Hadoop summit 2014 - commentary

3 days of continuous presentations, some really cool ones, many sales pitches and few useful networking, food and drinks :). Apart from these, My agenda is get the Datawarehousing side of Hadoop, to learn some more tricks for my long running quest to implement a BI solution in Hadoop. I do learnt some and got some benchmarks to prove some designs. I feel confident that a lots of effort put into this space from Hadoop community.

Like one of a presenter quoted Churchill
"Now this is not the end. It is not even the beginning of the end. But it is, perhaps, the end of the beginning"

 This conference was organized by HortonWorks and not cloudera.YARN and TEZ dominated the talks, I saw "mapreduce is dead" in couple of presentations, hope its for good. All the enterprise users must move to YARN in near future else they will miss the future tools and essential enhancements to current tools like Hive,spark.

In a way These conferences gives an idea how mature the technology is and how serious are the businesses in using it. But you can always relate to this quote "“Big data is like teen sex. Everybody is talking about it, everyone thinks everyone else is doing it, so everyone claims they are doing it.”

Coming to the overall theme - I could see 4 themes from my perspective.

Performance

  • Parallelism and mapreduce is old story, now getting results fast is the coolest thing.
  • Key concepts to look for in this area are YARN, TEZ, ORC (compressed columnar format), Parquet (another columnar format), In-memory query engines (Impala, spark), there were talks about collecting statistics to make Hive behave like databases.


Security
Most enterprises brought their data into Hadoop, there is a big gap to be filled in securing data. Some concepts on this line like

  • Keeping Hadoop behind the Database and restricting direct access to Hadoop.
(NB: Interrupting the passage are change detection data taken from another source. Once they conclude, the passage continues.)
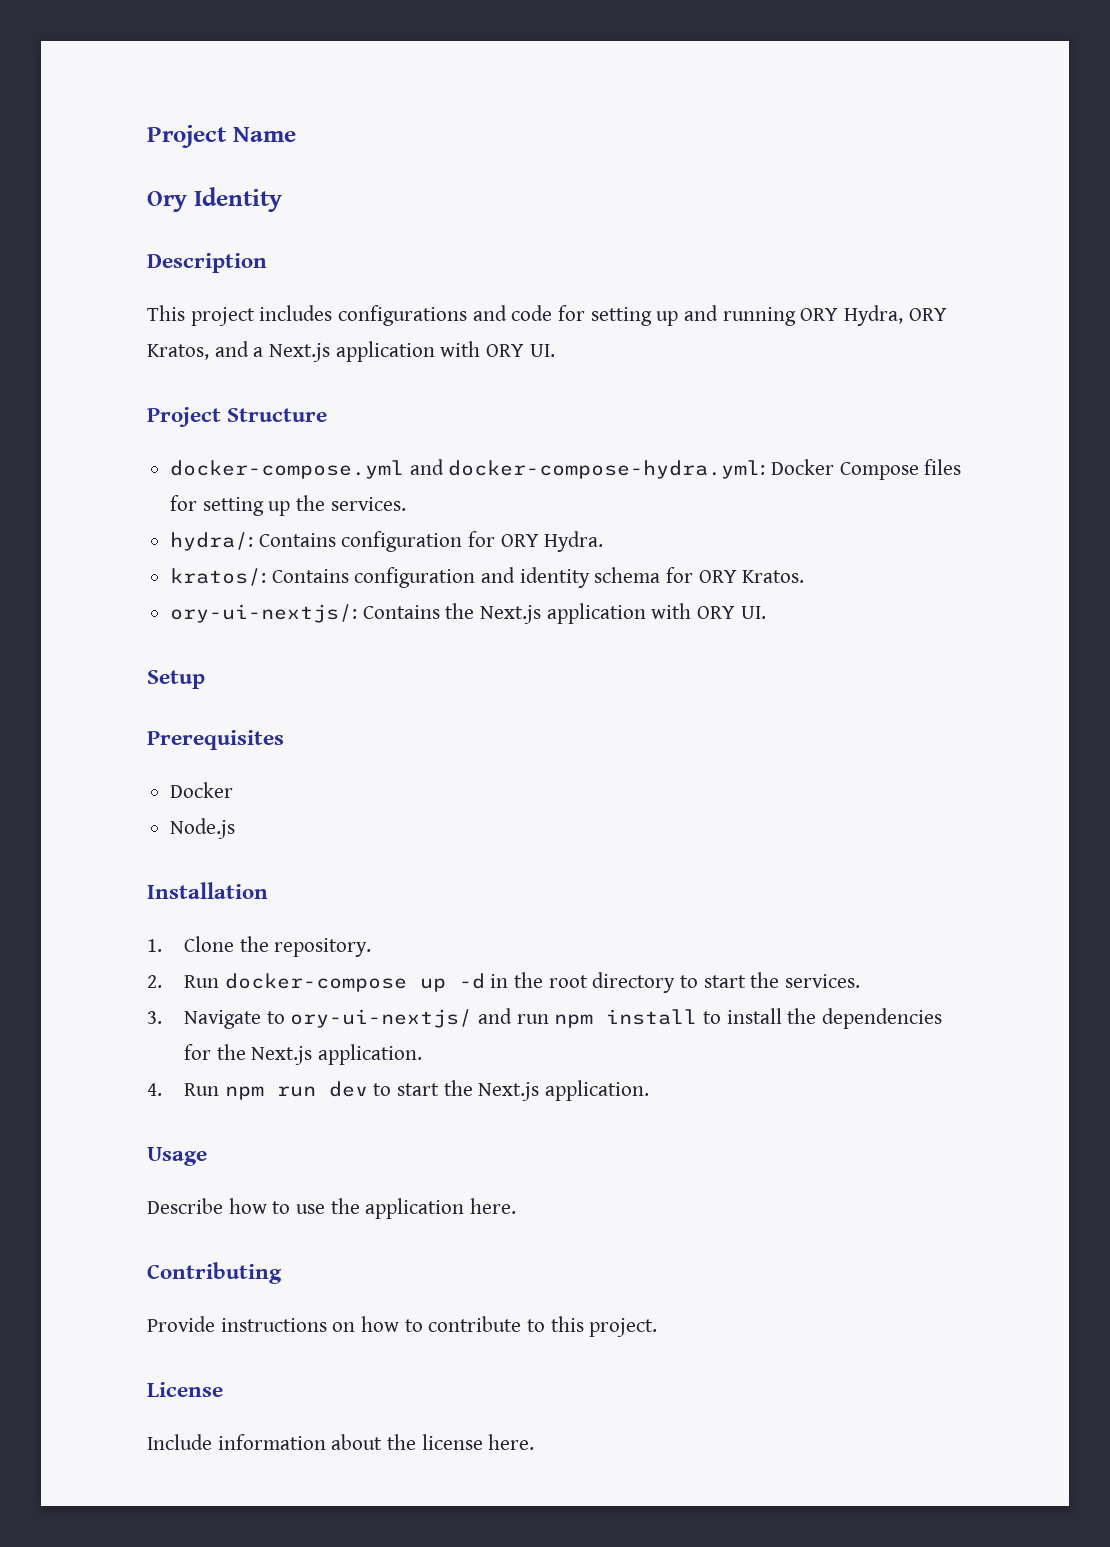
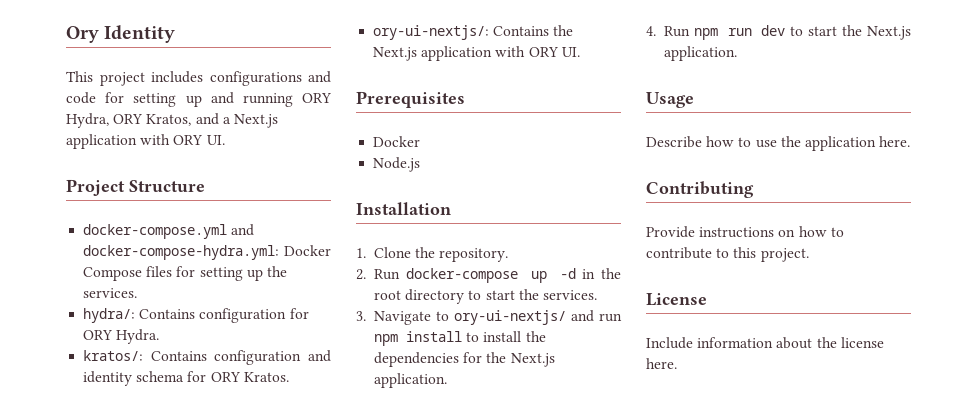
- Project Name
- Description
- Setup

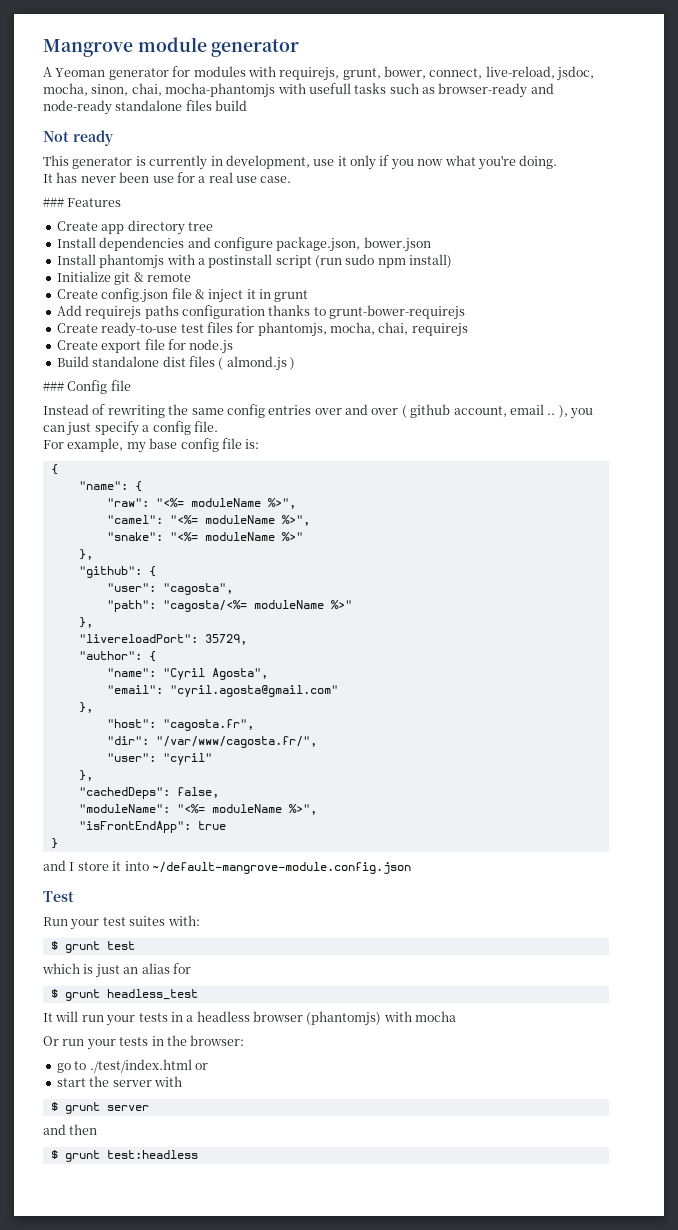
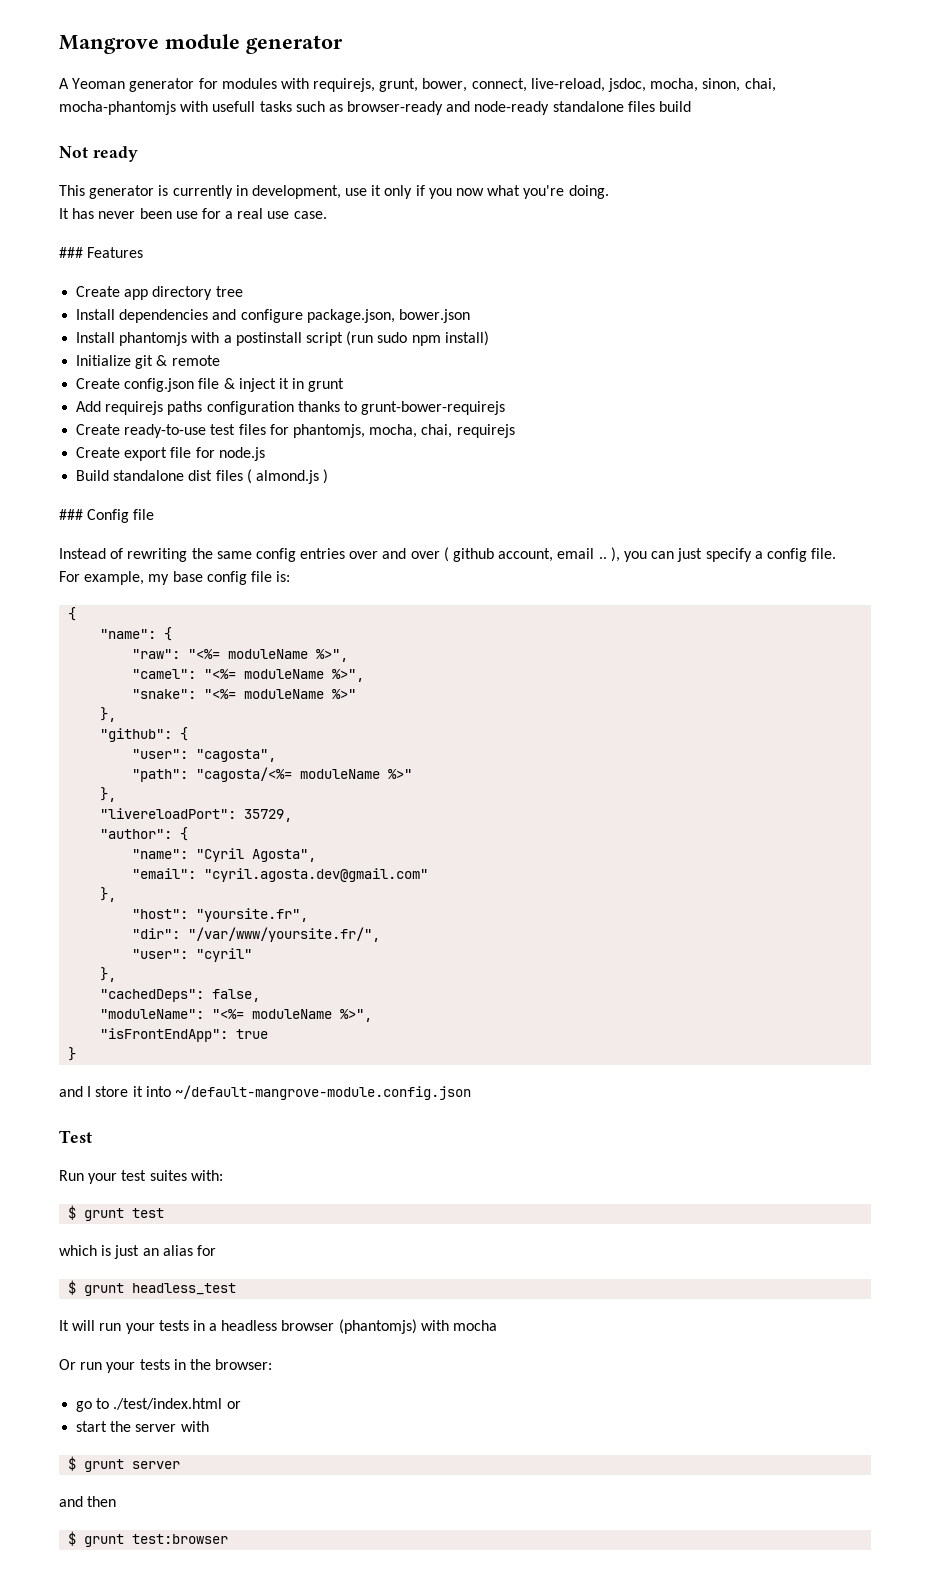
- "email": "cyril.agosta@gmail.com"
+ "email": "cyril.agosta.dev@gmail.com"
- "host": "cagosta.fr",
+ "host": "yoursite.fr",
- "dir": "/var/www/cagosta.fr/",
+ "dir": "/var/www/yoursite.fr/",
- $ grunt test:headless
+ $ grunt test:browser

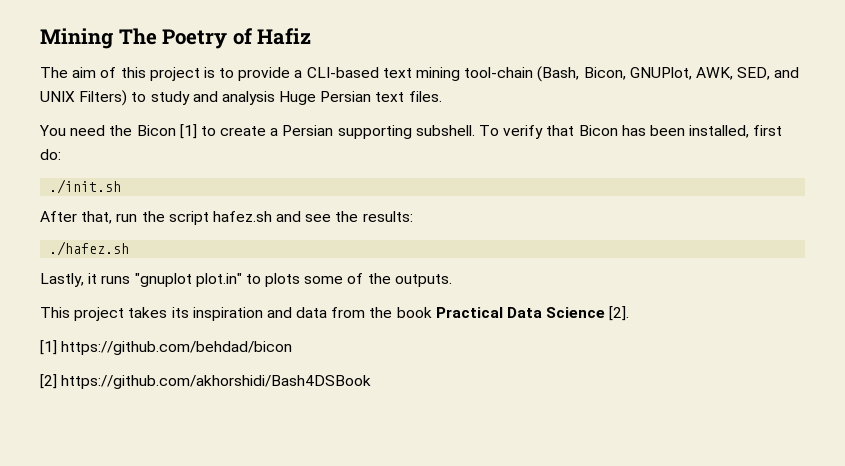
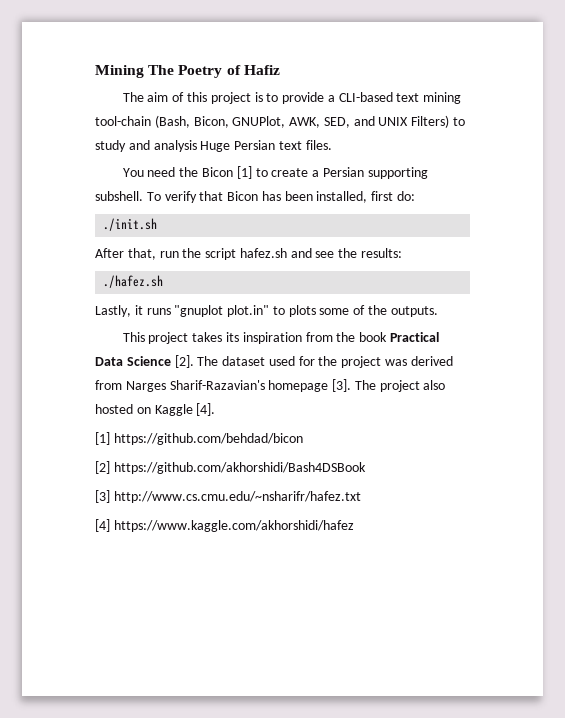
- This project takes its inspiration and data from the book Practical Data Science [2].
+ This project takes its inspiration from the book Practical Data Science [2]. The dataset used for the project was derived from Narges Sharif-Razavian's homepage [3]. The project also hosted on Kaggle [4].
+ [3] http://www.cs.cmu.edu/~nsharifr/hafez.txt
+ [4] https://www.kaggle.com/akhorshidi/hafez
In this way you can utilize the security features of Database for Hadoop objects (teradata and Oracle already has appliances for this)
  • Hive 0.13 - Improved security features like  grant/revoke, ROLE, columns and row level access, permissions for views.
  • LUKE (Linux unified key setup)
  • Apache sentry
  • Apache Knox


Federation
Data blending, this is where big players want to play a role like "We too do Hadoop" and making Hadoop coexists with traditional datawarehouse ecosystem.

  • Teradata hadoop connector
  • Oracle smart something!
  • Microsoft PDW (parallel data warehouse) and PolyBase
  • My favorite data-blending is by using Tableau (ofcourse on a smaller scale)


ACID
This is the topic Im mostly interested in, How to do ACID on Hive, if not how to mock, because I feel updates are very critical to truly deliver an Datawarehouse in Hadoop.

  • Store data as columnar format (ORC, Parquet)
  • Maintain a single partition using compaction(this table is going to be huge, but thats what Hadoop is made for)
  • Keep appending the history (dont delete).
  • Get the latest data while reading. There is a new Acidinput and Acidreader to accomplish this.
Have to write a seperate blog for this topic.I need to get deeper the architecture and need to do a POC on this.